*Instructions for the task*: From the first line of the data below through the line holding "quote number: QT7548 -> QT8798", write out each line exactly as it stands.

*Excerpted records*:
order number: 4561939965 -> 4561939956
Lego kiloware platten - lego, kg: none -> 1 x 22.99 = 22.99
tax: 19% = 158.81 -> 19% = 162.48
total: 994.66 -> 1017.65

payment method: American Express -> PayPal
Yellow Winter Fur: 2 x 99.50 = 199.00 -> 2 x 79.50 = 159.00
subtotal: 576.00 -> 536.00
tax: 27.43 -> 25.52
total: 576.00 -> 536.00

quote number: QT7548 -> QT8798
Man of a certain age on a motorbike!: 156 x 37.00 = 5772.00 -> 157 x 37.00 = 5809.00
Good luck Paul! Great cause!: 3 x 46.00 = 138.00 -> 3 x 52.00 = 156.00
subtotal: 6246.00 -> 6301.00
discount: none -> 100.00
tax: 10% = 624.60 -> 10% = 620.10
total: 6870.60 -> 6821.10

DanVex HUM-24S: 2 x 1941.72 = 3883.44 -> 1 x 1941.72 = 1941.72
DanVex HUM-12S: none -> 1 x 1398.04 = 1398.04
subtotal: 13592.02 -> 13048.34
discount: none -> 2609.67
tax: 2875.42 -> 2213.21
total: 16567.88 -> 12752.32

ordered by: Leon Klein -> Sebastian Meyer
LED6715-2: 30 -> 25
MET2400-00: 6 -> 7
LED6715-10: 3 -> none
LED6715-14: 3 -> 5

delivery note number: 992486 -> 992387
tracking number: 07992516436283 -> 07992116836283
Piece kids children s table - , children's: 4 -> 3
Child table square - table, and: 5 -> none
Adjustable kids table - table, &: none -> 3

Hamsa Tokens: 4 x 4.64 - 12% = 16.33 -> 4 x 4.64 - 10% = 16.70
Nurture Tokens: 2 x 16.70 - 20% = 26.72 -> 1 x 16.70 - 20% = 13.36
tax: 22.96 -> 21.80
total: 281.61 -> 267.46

*Response area*:
order number: 4561939965 -> 4561939956
Lego kiloware platten - lego, kg: none -> 1 x 22.99 = 22.99
tax: 19% = 158.81 -> 19% = 162.48
total: 994.66 -> 1017.65

payment method: American Express -> PayPal
Yellow Winter Fur: 2 x 99.50 = 199.00 -> 2 x 79.50 = 159.00
subtotal: 576.00 -> 536.00
tax: 27.43 -> 25.52
total: 576.00 -> 536.00

quote number: QT7548 -> QT8798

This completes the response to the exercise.